OFFICE OF MINORITY HEALTH/HHS CONVENING
Washington DC, June 26
The Value of Mobile Health
By Anthony Vavasis, MD
Convening on Mobile Health
Today was a big day for Mobile Health Clinics across the nation. The Office of Minority Health at the U.S. Department of Health and Human Services hosted a convening in which data from the collaborative research network of mobile health programs - Mobile Health Map (www.mobilehealthmap.org) - was presented. The Mobile Health Map is the product of a collaborative between Mobile Health Clinics Association (www.mobileHCA.org) and Harvard Medical School. In attendance at the convening were representative from departments within HHS, as well as other agencies such as the Institute of Medicine. The convening included brief presentations from the Co-Principal Investigators of the Mobile Health Map and providers of mobile healthcare from around the country.
Background
The importance of the convening is embedded in the history of Mobile Health Clinics (MHCs). Here's a quick review: MHC's have grown out of the dire need for health care services among the most marginalized populations in the US. From street youth to migrant farm workers to homeless veterans, these populations suffer from health disparities that leave them in poor health. By the time they seek health care, they are usually in need of far more expensive services than the ones they might have originally received, and they are much sicker than they should have ever become. MHCs have become a key source of health care for these populations because they provide care in a way that makes it accessible.
An MHC is typically a large, customized specialty vehicle designed and built as a medical clinic, a dental operatory, a counseling room or an imaging suite for mammography. It can provide most of the services that a comparable fixed-site clinic can provide. Because MHCs are on wheels, they can bring services to communities in need. There are several obvious benefits to this. In rural communities, where transportation to remote health care facilities can be costly or unavailable, MHCs eliminate the need for transportation. MHCs are typically supported through grants, so the care is free or low-cost, thus removing another key barrier to health care access. The least tangible but equally important impediment to health care is the issue of trust. Many users of MHCs report that they don't feel comfortable in fixed-site health facilities, even if they are local and affordable.

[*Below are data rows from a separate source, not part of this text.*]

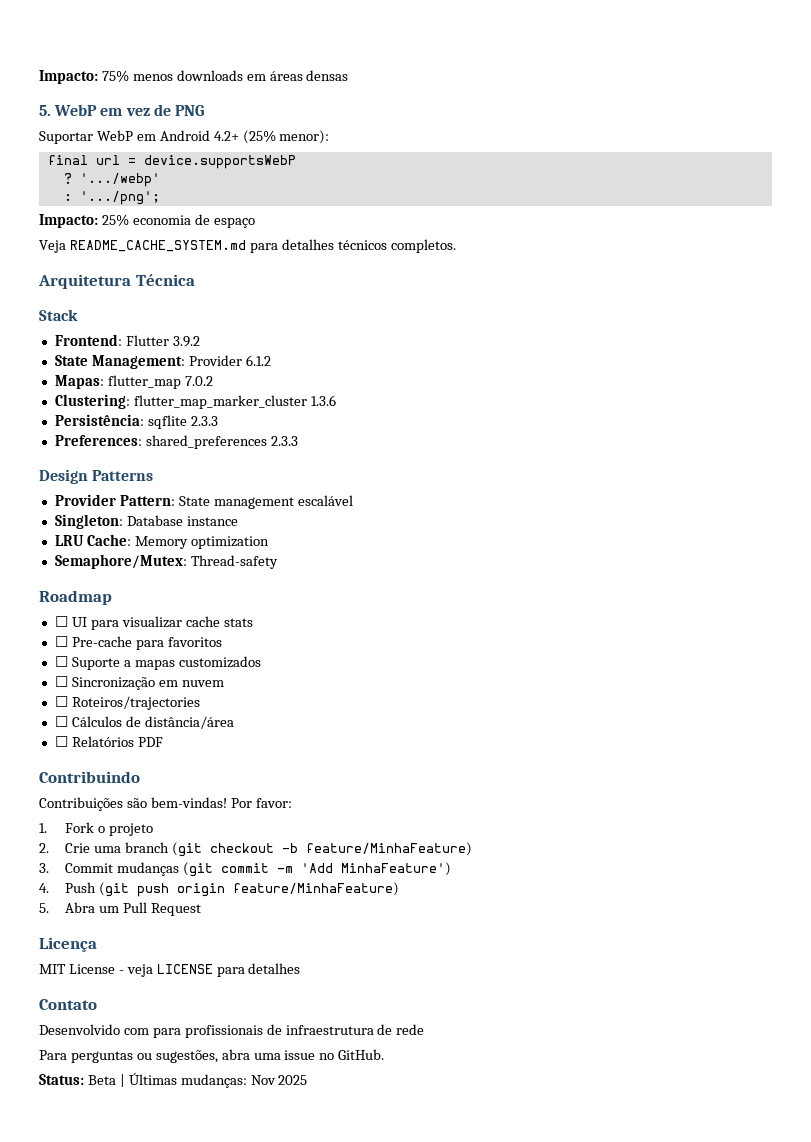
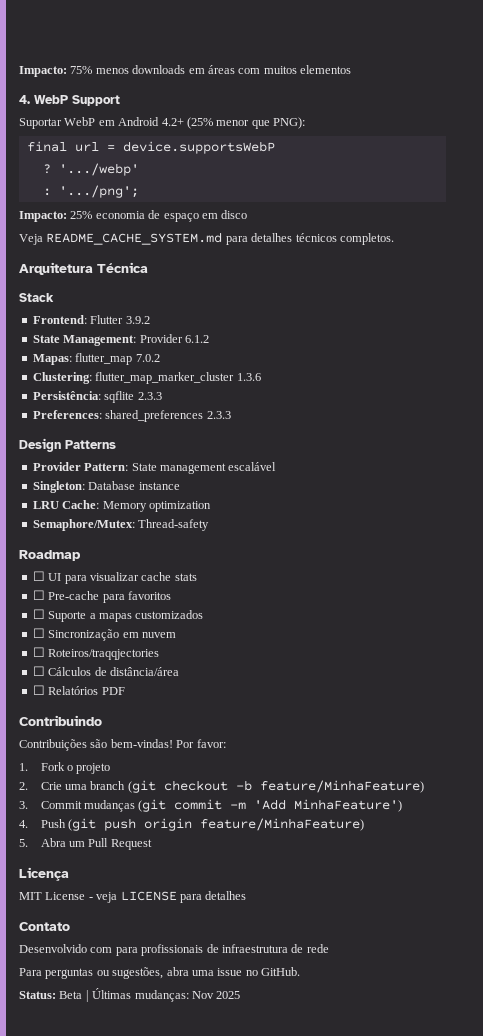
- Impacto: 75% menos downloads em áreas densas
- 5. WebP em vez de PNG
+ Impacto: 75% menos downloads em áreas com muitos elementos
+ 4. WebP Support
- Suportar WebP em Android 4.2+ (25% menor):
+ Suportar WebP em Android 4.2+ (25% menor que PNG):
- Impacto: 25% economia de espaço
+ Impacto: 25% economia de espaço em disco
- ☐ Roteiros/trajectories
+ ☐ Roteiros/traqqjectories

Because the MHC becomes part of the community, it is usually seen as a trustworthy source of health care.
This dynamic has been a key driver of utilization of MHCs in rural and urban communities. It has also created complexity in developing standard measures of mobile health care. The majority of MHCs have grown out of a specific community need. They are therefore defined by the health care problems addressed and the communities served. On one hand, MHCs are as accessible and culturally competent as any health care provider can be. On the other hand, each MHC is unique and therefore challenged to prove its value within the context of a very diverse sector.
The Convening
The Mobile Health Map project has attempted to meet this challenge by measuring the demographics of the population(s) served and the services provided and comparing them to external data. At the convening, the presenters collectively described our current attempts to measure an elusive entity.
Co-Principal Investigator Dr. Nancy Oriol described a key concept in mobile health: boundary turbulence. By bringing health care into the field, MHC providers meet patients at the boundary where their two worlds intersect. At this boundary, both participants in the relationship have an opportunity to redefine the relationship between them. We believe this shift explains in part why people who typically don't access fixed-site health care will come to an MHC.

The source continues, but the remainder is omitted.